• **TASK DESCRIPTION**: Look below for the line holding "[175,417,493,444] or updating" and the line holding "(305, 734) none". Transcribe exactly those lines and all lines between them, nothing more.

• **INPUT DATA**:
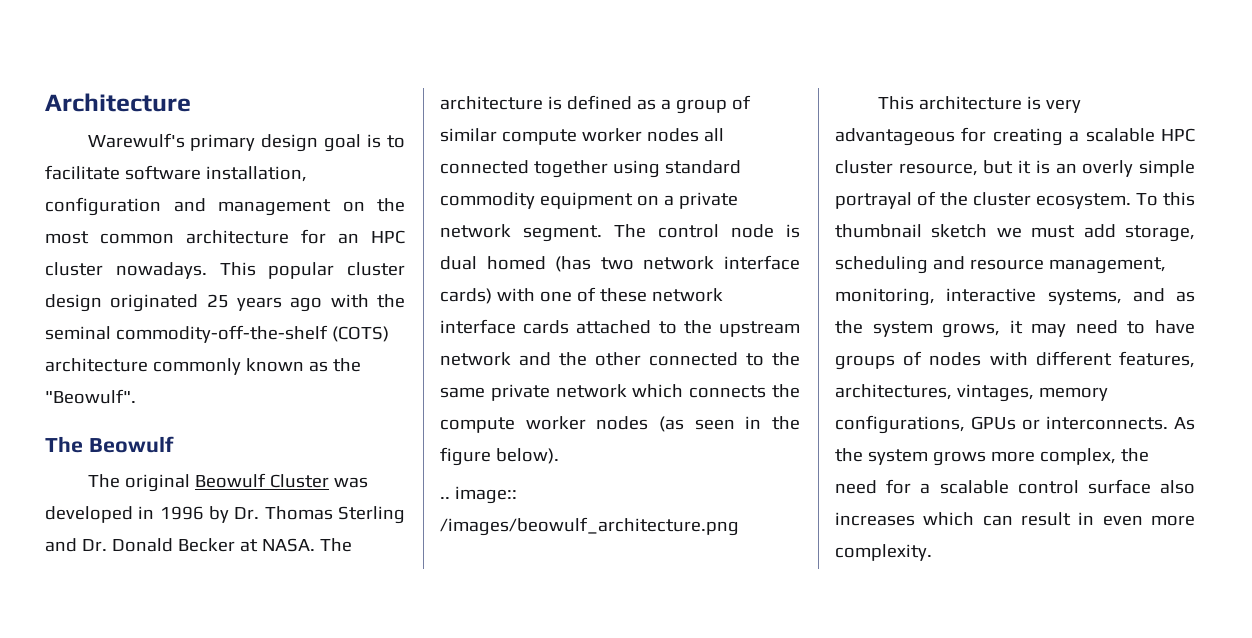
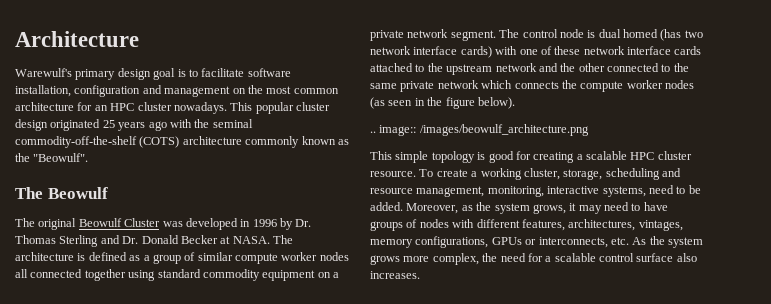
[918,96,1081,113] [835,128,955,146] architecture is very advantageous -> [395,151,514,163] simple topology is good
[898,160,1195,177] [835,191,1195,209] [835,224,1116,238] resource, but it is an overly simple portrayal of the cluster ecosystem. To this thumbnail sketch we must add -> [370,168,560,180] resource. To create a working cluster,
[1132,288,1165,302] and -> [648,185,701,194] [370,202,459,214] need to be added. Moreover,
[1046,416,1168,430] interconnects. -> [538,237,629,248] interconnects, etc.
[835,512,1195,526] [835,544,932,561] increases which can result in even more complexity. -> [370,271,420,279] increases.

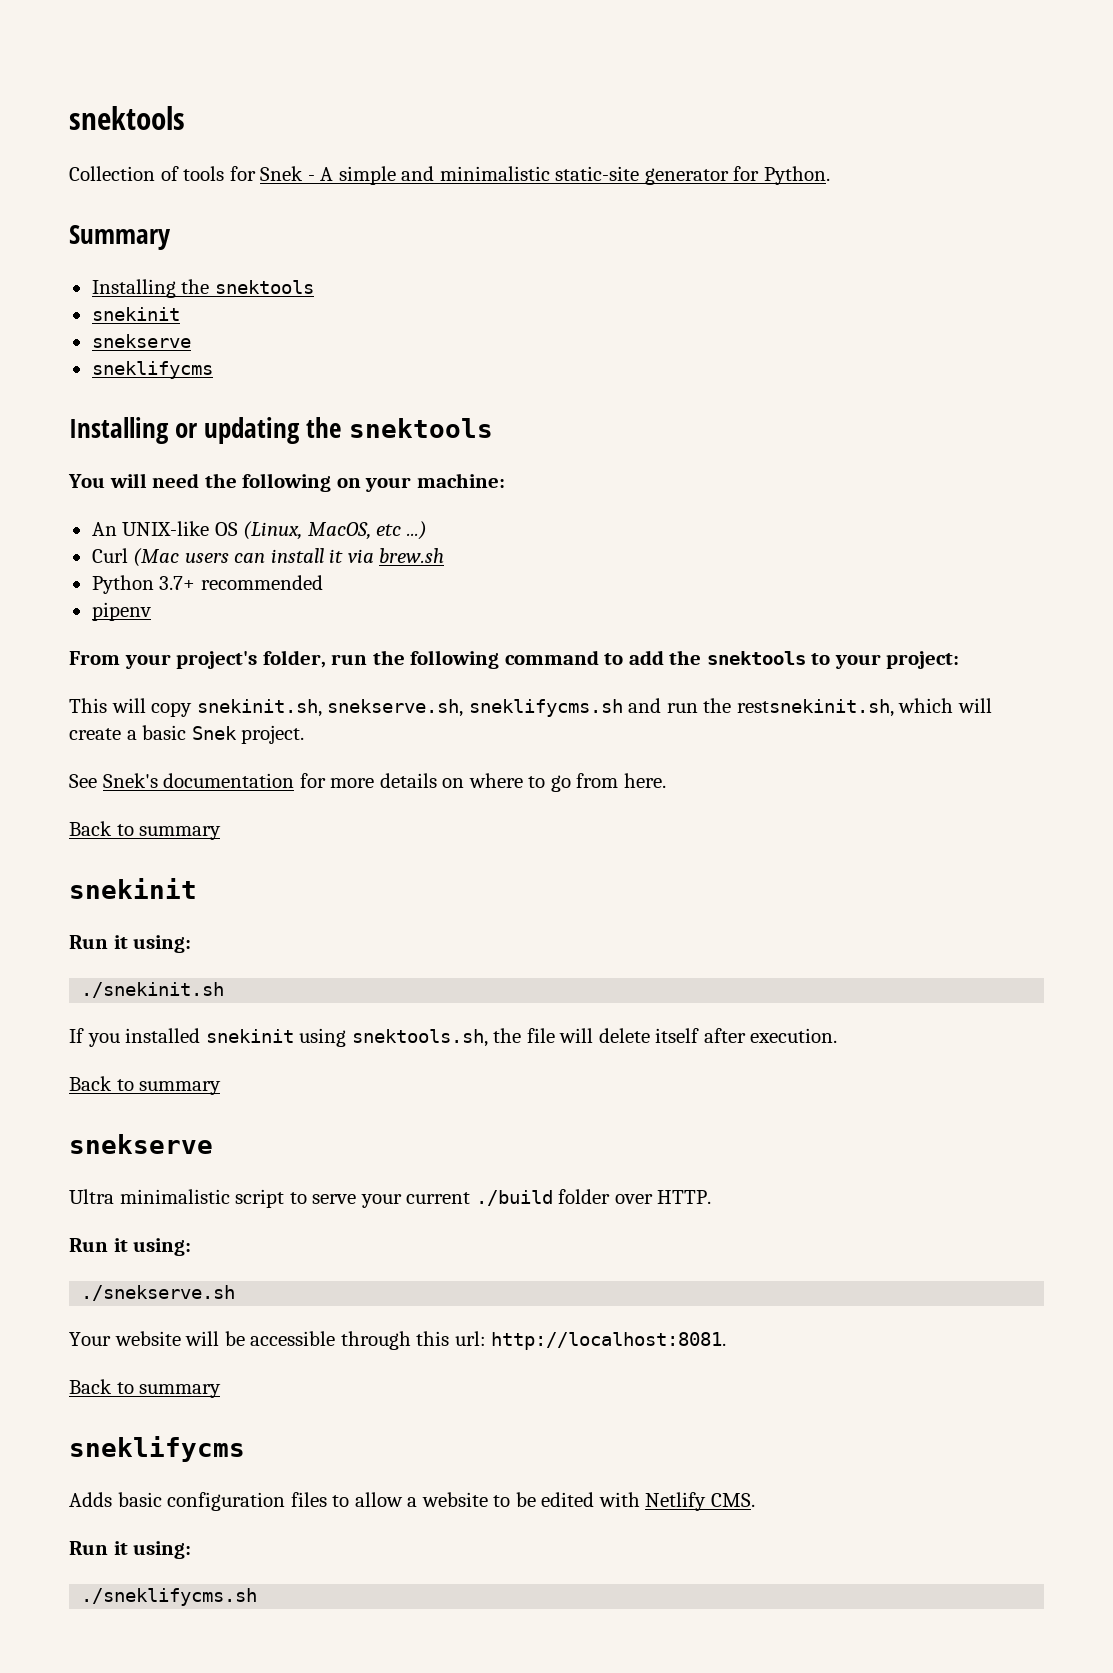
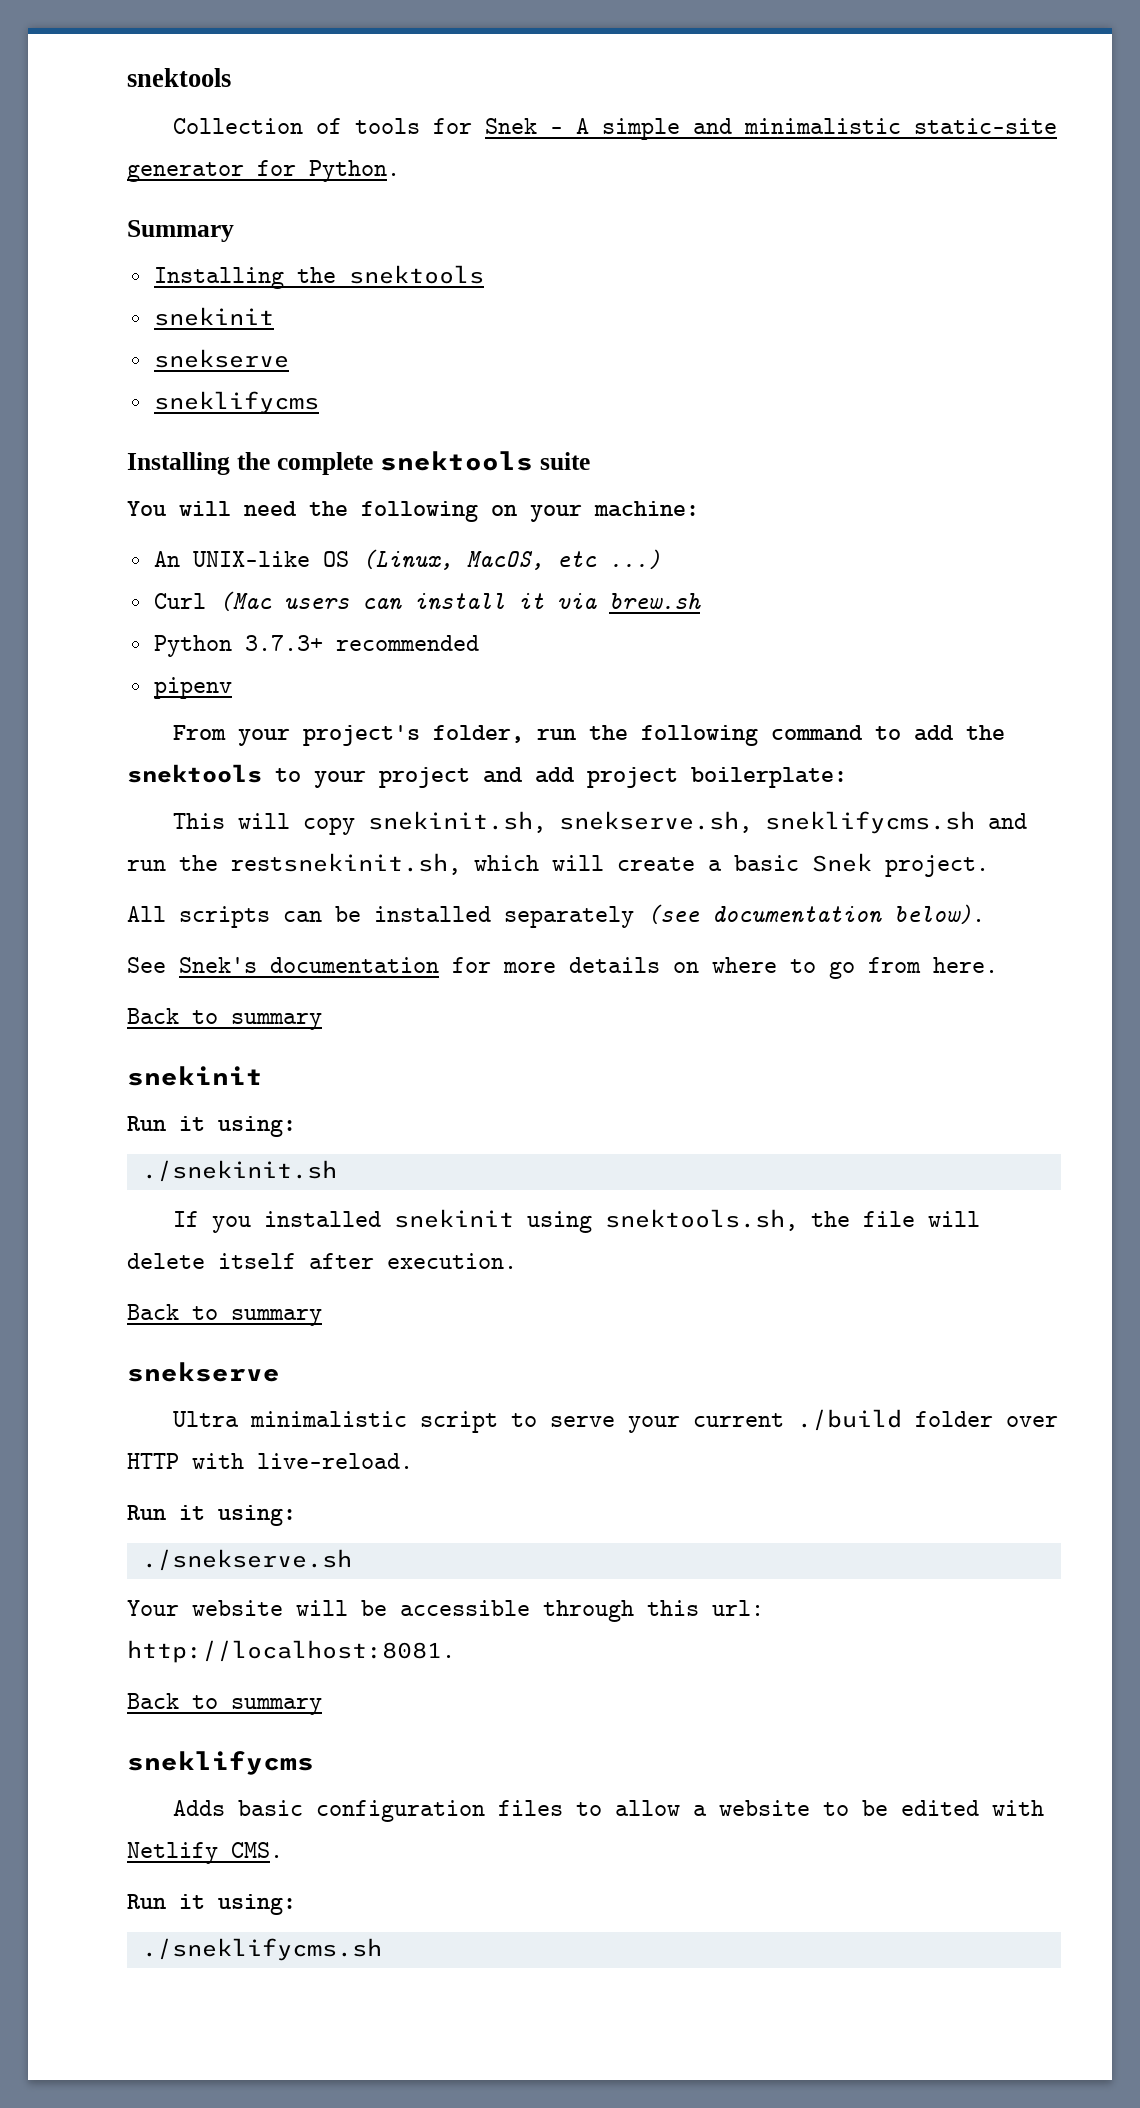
[175,417,493,444] or updating the snektools -> [236,451,590,475] the complete snektools suite
[159,576,196,590] 3.7+ -> [244,635,323,651] 3.7.3+
[886,651,960,669] project: -> [379,767,847,788] project and add project boilerplate:
(305, 734) none -> [127,904,985,928] // All scripts can be installed separately (see documentation below).
[657,1190,712,1204] HTTP. -> [127,1453,413,1469] HTTP with live-reload.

• **RESPONSE BELOW**:
[175,417,493,444] or updating the snektools -> [236,451,590,475] the complete snektools suite
[159,576,196,590] 3.7+ -> [244,635,323,651] 3.7.3+
[886,651,960,669] project: -> [379,767,847,788] project and add project boilerplate:
(305, 734) none -> [127,904,985,928] // All scripts can be installed separately (see documentation below).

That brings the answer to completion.